→ **WHAT YOU WILL DO**
The answer is every line in the data below that contains the word "items".
====
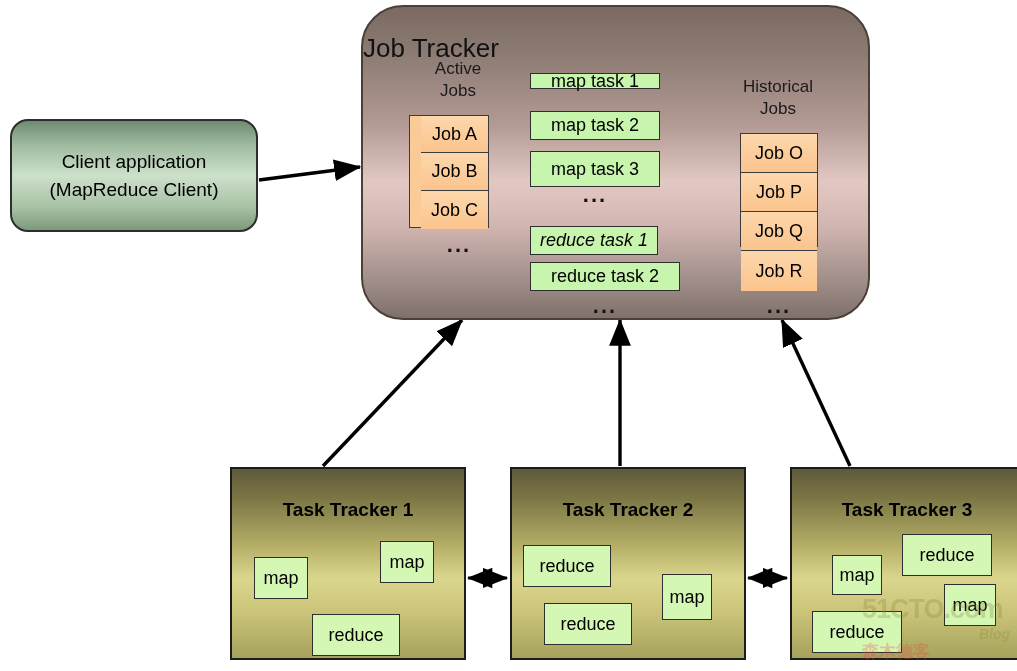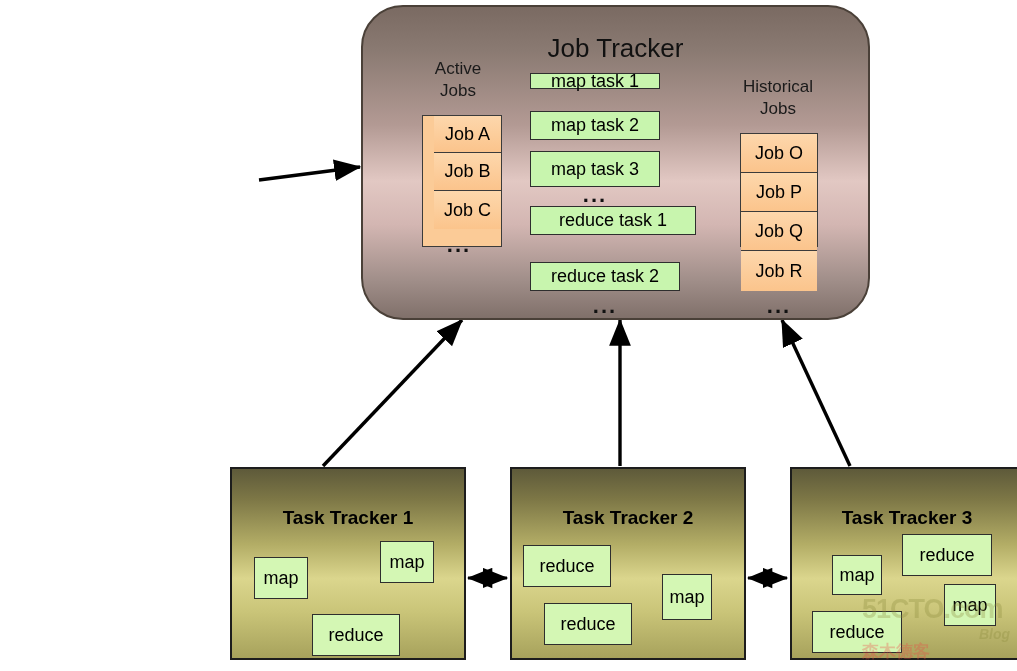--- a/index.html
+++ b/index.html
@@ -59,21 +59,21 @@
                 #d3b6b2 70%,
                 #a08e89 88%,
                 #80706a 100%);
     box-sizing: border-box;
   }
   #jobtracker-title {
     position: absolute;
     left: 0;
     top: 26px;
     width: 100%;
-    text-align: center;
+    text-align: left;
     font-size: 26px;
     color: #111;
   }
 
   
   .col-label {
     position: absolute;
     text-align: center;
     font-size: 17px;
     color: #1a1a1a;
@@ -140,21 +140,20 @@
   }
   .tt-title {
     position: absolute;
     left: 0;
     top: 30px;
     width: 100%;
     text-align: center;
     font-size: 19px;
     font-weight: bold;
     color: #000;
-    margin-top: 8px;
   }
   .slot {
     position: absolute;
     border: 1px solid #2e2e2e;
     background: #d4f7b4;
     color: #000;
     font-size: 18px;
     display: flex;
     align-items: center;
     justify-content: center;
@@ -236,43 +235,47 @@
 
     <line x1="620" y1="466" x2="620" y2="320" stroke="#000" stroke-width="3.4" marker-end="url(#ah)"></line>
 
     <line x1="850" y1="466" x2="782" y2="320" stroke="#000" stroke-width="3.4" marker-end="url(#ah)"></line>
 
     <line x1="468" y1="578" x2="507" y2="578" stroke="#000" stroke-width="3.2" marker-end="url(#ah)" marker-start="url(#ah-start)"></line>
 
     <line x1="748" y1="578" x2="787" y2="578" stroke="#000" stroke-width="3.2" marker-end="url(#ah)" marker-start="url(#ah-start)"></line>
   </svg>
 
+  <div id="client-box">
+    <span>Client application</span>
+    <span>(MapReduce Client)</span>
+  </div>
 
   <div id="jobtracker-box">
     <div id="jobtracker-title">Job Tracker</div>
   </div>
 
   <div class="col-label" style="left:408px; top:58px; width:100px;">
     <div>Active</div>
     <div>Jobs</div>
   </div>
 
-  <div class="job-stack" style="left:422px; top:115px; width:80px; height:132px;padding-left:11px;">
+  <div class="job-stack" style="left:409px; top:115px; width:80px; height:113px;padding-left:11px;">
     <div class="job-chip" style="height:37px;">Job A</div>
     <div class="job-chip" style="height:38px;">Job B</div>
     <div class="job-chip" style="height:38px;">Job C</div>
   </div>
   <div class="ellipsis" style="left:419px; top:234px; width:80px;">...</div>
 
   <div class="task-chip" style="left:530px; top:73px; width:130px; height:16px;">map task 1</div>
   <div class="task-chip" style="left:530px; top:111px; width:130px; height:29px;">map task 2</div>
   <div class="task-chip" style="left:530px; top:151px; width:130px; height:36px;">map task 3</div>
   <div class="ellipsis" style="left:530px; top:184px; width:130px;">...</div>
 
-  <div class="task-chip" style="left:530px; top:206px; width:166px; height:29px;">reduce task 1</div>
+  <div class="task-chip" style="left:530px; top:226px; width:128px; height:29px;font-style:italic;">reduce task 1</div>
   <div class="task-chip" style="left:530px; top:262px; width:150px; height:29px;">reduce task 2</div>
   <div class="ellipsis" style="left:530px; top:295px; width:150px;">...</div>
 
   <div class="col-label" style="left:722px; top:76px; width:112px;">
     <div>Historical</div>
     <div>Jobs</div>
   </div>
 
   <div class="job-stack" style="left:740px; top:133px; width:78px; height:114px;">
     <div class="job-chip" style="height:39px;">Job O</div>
====
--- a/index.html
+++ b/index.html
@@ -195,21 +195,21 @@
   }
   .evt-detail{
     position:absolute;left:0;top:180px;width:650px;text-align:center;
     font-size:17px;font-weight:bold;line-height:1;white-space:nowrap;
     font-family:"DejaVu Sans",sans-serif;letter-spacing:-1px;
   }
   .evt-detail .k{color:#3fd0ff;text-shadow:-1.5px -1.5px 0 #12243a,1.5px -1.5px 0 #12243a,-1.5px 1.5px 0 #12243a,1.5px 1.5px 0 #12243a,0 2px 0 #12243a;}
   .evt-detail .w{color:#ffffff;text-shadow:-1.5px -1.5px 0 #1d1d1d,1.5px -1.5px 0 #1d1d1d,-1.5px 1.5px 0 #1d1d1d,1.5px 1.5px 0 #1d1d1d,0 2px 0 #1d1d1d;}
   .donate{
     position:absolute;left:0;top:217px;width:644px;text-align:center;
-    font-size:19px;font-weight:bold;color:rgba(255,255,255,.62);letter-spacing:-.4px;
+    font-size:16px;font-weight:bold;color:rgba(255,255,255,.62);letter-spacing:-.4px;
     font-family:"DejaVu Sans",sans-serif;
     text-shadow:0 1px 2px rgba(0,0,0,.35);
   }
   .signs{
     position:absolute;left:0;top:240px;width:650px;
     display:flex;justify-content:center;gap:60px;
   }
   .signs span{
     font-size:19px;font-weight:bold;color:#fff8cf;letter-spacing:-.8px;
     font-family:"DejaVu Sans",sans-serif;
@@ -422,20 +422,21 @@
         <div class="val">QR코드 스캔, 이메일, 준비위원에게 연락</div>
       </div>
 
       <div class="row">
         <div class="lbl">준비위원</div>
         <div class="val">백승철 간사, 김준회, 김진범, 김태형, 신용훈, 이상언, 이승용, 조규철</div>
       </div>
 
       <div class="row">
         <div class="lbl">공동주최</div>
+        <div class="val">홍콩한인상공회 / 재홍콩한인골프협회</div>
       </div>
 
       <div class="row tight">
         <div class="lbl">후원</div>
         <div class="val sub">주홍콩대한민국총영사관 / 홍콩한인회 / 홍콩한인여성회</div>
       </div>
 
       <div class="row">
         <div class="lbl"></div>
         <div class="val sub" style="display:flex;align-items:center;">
====
→ **COMPLETED EXERCISE**
     align-items: center;
         <div class="val sub" style="display:flex;align-items:center;">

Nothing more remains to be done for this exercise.